(The records)
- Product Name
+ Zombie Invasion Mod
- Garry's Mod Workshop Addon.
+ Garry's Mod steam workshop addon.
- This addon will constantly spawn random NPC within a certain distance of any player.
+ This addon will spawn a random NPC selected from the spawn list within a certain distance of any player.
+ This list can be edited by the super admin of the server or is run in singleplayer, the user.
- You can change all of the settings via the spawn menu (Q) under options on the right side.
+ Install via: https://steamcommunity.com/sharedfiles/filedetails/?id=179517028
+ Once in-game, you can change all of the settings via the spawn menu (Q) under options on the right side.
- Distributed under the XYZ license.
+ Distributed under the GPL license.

---

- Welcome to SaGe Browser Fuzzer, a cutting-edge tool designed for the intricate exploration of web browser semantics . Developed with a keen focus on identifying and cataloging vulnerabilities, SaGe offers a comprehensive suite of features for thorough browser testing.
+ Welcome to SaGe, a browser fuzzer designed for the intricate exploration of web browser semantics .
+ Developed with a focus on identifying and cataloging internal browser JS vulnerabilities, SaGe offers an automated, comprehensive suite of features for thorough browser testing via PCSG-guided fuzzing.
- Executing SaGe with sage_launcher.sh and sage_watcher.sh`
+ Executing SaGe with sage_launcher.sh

(Aim of the exercise)
Could you return exactly the stretch of the data above that starts at the line with "singleplayer, the user." and ends at the line with "the GPL license.", both lines included?

(Answer area)
+ This list can be edited by the super admin of the server or is run in singleplayer, the user.
- You can change all of the settings via the spawn menu (Q) under options on the right side.
+ Install via: https://steamcommunity.com/sharedfiles/filedetails/?id=179517028
+ Once in-game, you can change all of the settings via the spawn menu (Q) under options on the right side.
- Distributed under the XYZ license.
+ Distributed under the GPL license.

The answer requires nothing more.